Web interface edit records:
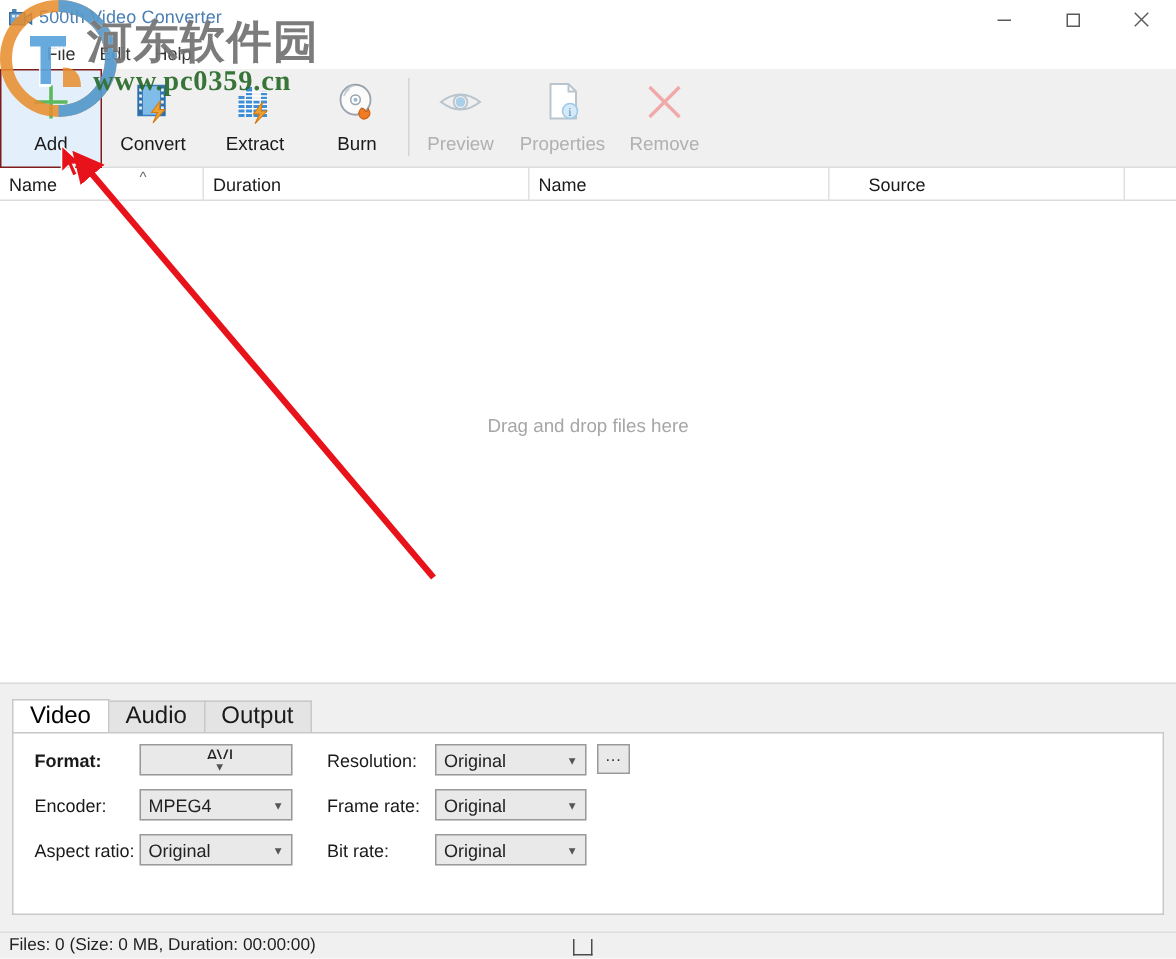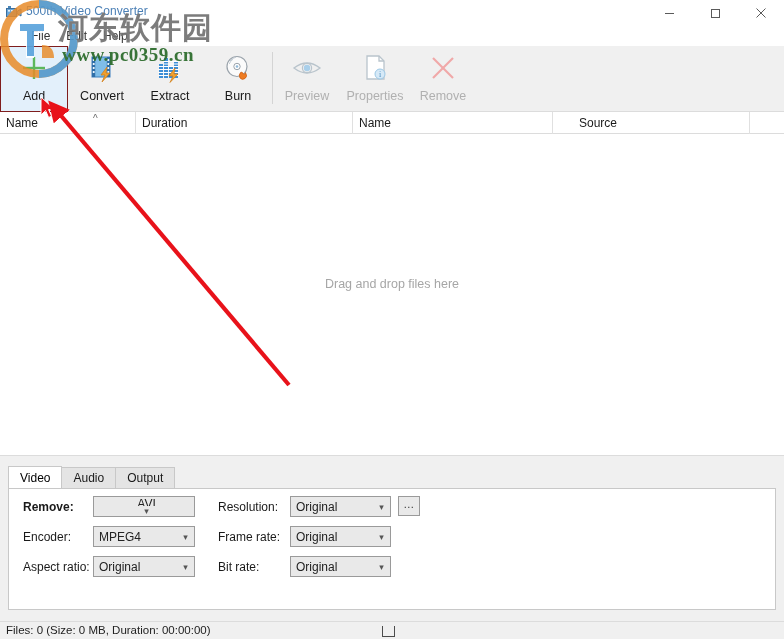--- a/index.html
+++ b/index.html
@@ -132,21 +132,21 @@
     width: 784px; height: 166px;
     background: #f0f0f0;
     border-top: 1px solid #dcdcdc;
   }
   .tabstrip {
     position: absolute; left: 8px; top: 11px;
     height: 21px; display: flex; align-items: flex-end;
   }
   .tab {
     height: 21px; padding: 0 11px;
-    font-size: 12px; color: #1a1a1a;
+    font-size: 16px; color: #1a1a1a;
     display: flex; align-items: center;
     border: 1px solid #c8c8c8;
     border-bottom: none;
     background: #e4e4e4;
     margin-right: -1px;
   }
   .tab.active {
     background: #ffffff;
     color: #000;
     height: 22px;
@@ -422,21 +422,21 @@
       <div class="tab">
         <span>Audio</span>
       </div>
       <div class="tab">
         <span>Output</span>
       </div>
     </div>
 
     <div class="tabbody">
 
-      <div class="field-label bold" style="left:14px; top:11px;">Remove:</div>
+      <div class="field-label bold" style="left:14px; top:11px;">Format:</div>
       <div class="combo" style="left:84px; top:7px; width:102px;flex-direction:column;">
         <span class="cval">AVI</span>
         <span class="carrow">▾</span>
       </div>
 
       <div class="field-label" style="left:14px; top:41px;">Encoder:</div>
       <div class="combo" style="left:84px; top:37px; width:102px;">
         <span class="cval">MPEG4</span>
         <span class="carrow">▾</span>
       </div>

__TASK__: Output the records above unchanged, minus their pictures.

__ANSWER SPACE__:
--- a/index.html
+++ b/index.html
@@ -132,21 +132,21 @@
     width: 784px; height: 166px;
     background: #f0f0f0;
     border-top: 1px solid #dcdcdc;
   }
   .tabstrip {
     position: absolute; left: 8px; top: 11px;
     height: 21px; display: flex; align-items: flex-end;
   }
   .tab {
     height: 21px; padding: 0 11px;
-    font-size: 12px; color: #1a1a1a;
+    font-size: 16px; color: #1a1a1a;
     display: flex; align-items: center;
     border: 1px solid #c8c8c8;
     border-bottom: none;
     background: #e4e4e4;
     margin-right: -1px;
   }
   .tab.active {
     background: #ffffff;
     color: #000;
     height: 22px;
@@ -422,21 +422,21 @@
       <div class="tab">
         <span>Audio</span>
       </div>
       <div class="tab">
         <span>Output</span>
       </div>
     </div>
 
     <div class="tabbody">
 
-      <div class="field-label bold" style="left:14px; top:11px;">Remove:</div>
+      <div class="field-label bold" style="left:14px; top:11px;">Format:</div>
       <div class="combo" style="left:84px; top:7px; width:102px;flex-direction:column;">
         <span class="cval">AVI</span>
         <span class="carrow">▾</span>
       </div>
 
       <div class="field-label" style="left:14px; top:41px;">Encoder:</div>
       <div class="combo" style="left:84px; top:37px; width:102px;">
         <span class="cval">MPEG4</span>
         <span class="carrow">▾</span>
       </div>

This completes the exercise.